I’m aware that group work poses challenges. But the truth is, much workplace deliverables are produced collaboratively, and I think it’s good to get you used to producing collaborative work. You need to figure out how to contribute, communicate, and otherwise work as a group. Part of your grade will come from your group members.

Reading Assessment

Five times throughout the semester, you will complete a reading assessment consisting of the following:

  1. 4-5 informational questions (designed to demonstrate that you have completed the day’s reading)
  2. A short response to a passage from the day’s reading (designed to demonstrate that you are engaged with the course and work themes).

These will be completed online (change from previous version of syllabus).

Schedule of Work

Monday, January 14, 2019
Introductions

Wednesday, January 16, 2019

Salvage the Bones 1-57

Monday, January 21, 2019

Martin Luther King Day

Wednesday, January 23, 2019

Replacement instructor–Parable of the Sower

Monday, January 28, 2019

Replacement instructor–Parable of the Sower

Wednesday, January 30, 2019

Wright State closed re: inclement weather

Monday, February 4, 2019

Class canceled by replacement instructor

Wednesday, February 6, 2019

Class canceled by replacement instructor

Monday, February 11, 2019

Class canceled by replacement instructor

Wednesday, February 13, 2019

Salvage the Bones 58-108

Monday, February 18, 2019

Salvage the Bones 109-193 (The Sixth Day > The Eighth Day)

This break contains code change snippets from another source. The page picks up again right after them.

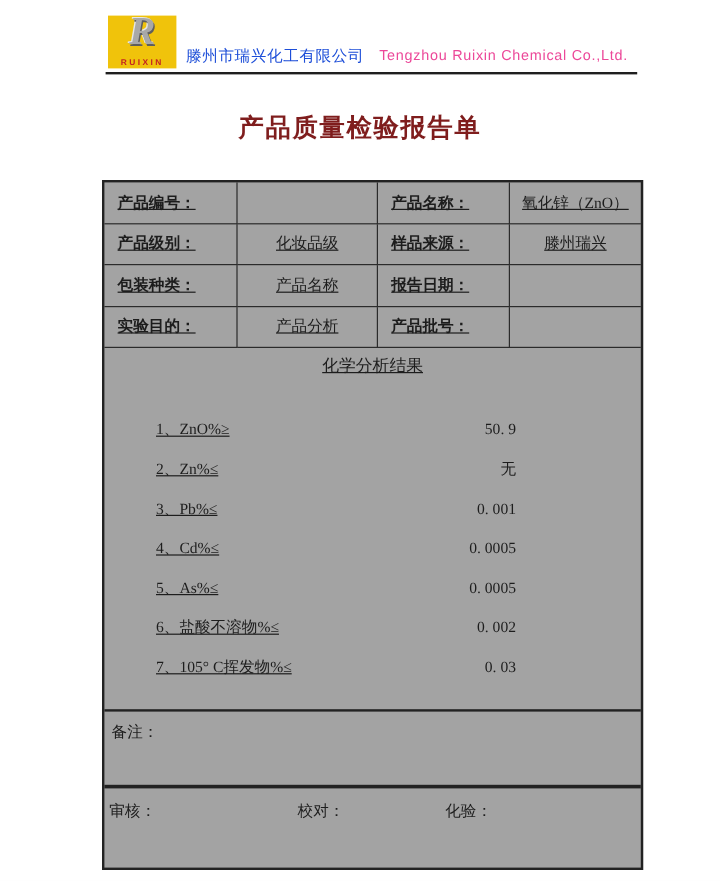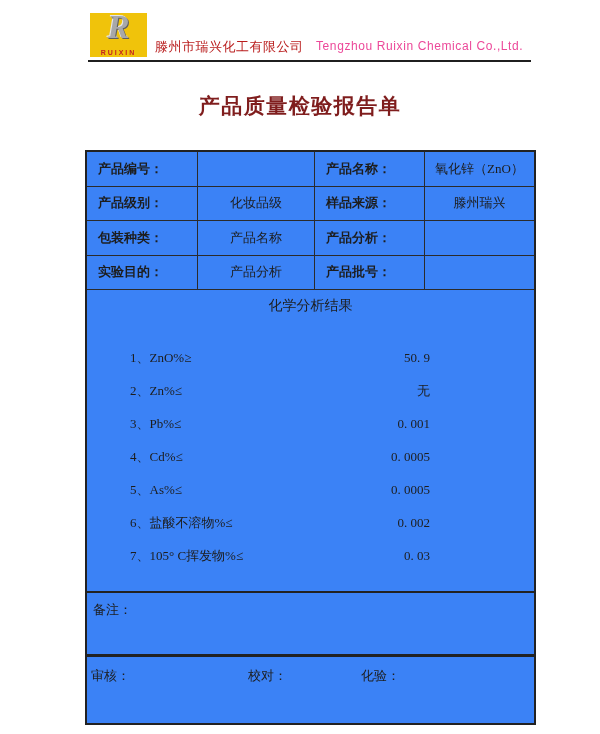"滕州市瑞兴化工有限公司" .company-cn { color: #b91c1c -> #1d4ed8 }
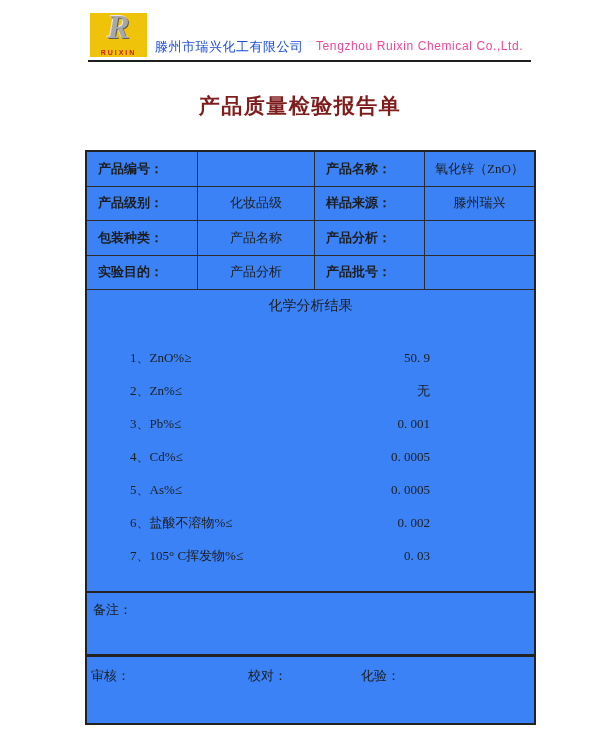"产品编号：" .report-table { background: #3b82f6 -> #a3a3a3; text-decoration: none -> underline }
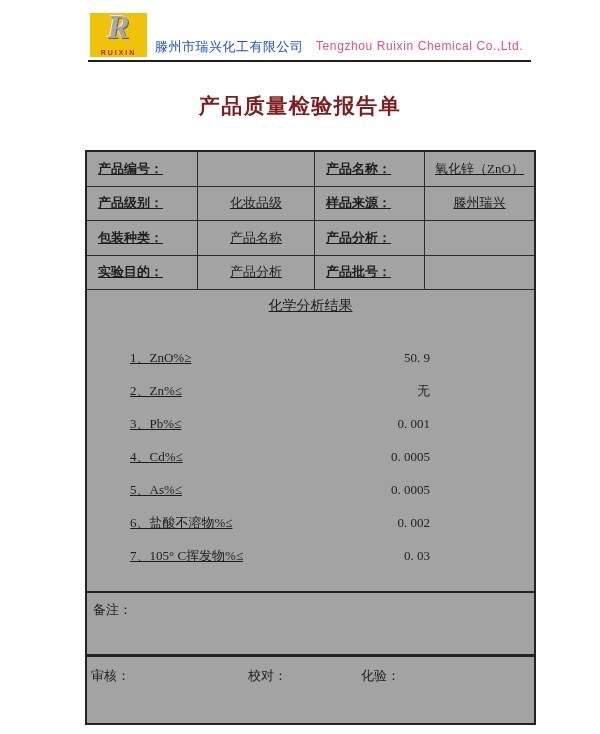"产品分析：" div.cell { text: 产品分析 -> 报告日期 }
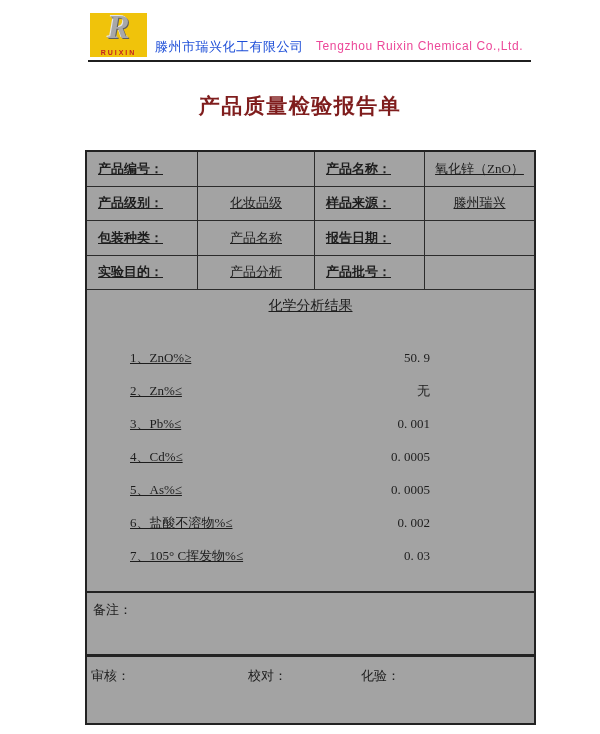"化验：" .sig-assay { left: 274px -> 284px }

Reading assessment Salvage the Bones

Wednesday, February 20, 2019

Salvage the Bones 194-end (The Ninth Day > end)

Monday, February 25, 2019

Parable of the Sower 1-85 (Chapters 1 > 7)

Wednesday, February 27, 2019

Parable of the Sower 85-149 (Chapters 8 > 16)

Monday, March 4, 2019

Spring Break

Wednesday, March 6, 2019

Spring Break

Monday, March 11, 2019

Parable of the Sower 153-end (Chapters 14 > end)

Wednesday, March 13, 2019

Zone One 1-break on 81 (next section begins “On Last Night, the sprinkler”)

Monday, March 18, 2019

Zone One 81-break on 160 (next section begins “Mark Spitz thought of Mim”)

Conceptualizing Salvage paper due, printed copy, beginning of class. Link to prompt here.

Wednesday, March 20, 2019

Zone One 160-break on 209 (next section begins “His final night in the wastes”)

Salvagebooks checked today; if you are using an electronic format, please make this available to me over email.

Monday, March 25, 2019

Zone One 209-end (end of section “Saturday” + section “Sunday”)

Wednesday, March 27, 2019

Borne 1-75

Monday, April 1, 2019

Borne 76-150

Wednesday, April 3, 2019

Borne 151-225

Proposal for final paper due. Prompt linked here. Possibly useful sources on salvage linked here.

Salvagebooks checked today; if you are using an electronic format, please make this available to me over email.

Monday, April 8, 2019

Borne 225-end

Revisions of Conceptualizing Salvage paper due.

Wednesday, April 10, 2019

Severance 1-75

Monday, April 15, 2019

Severance 1-150

Wednesday, April 17, 2019

Severance 150-225

Monday, April 22, 2019

Severance 225-end

Wednesday, April 24, 2019

Informal project presentations (these will need to be no more than 15 minutes each)

Monday, April 29, 2019

Final paper due over email. Link to prompt.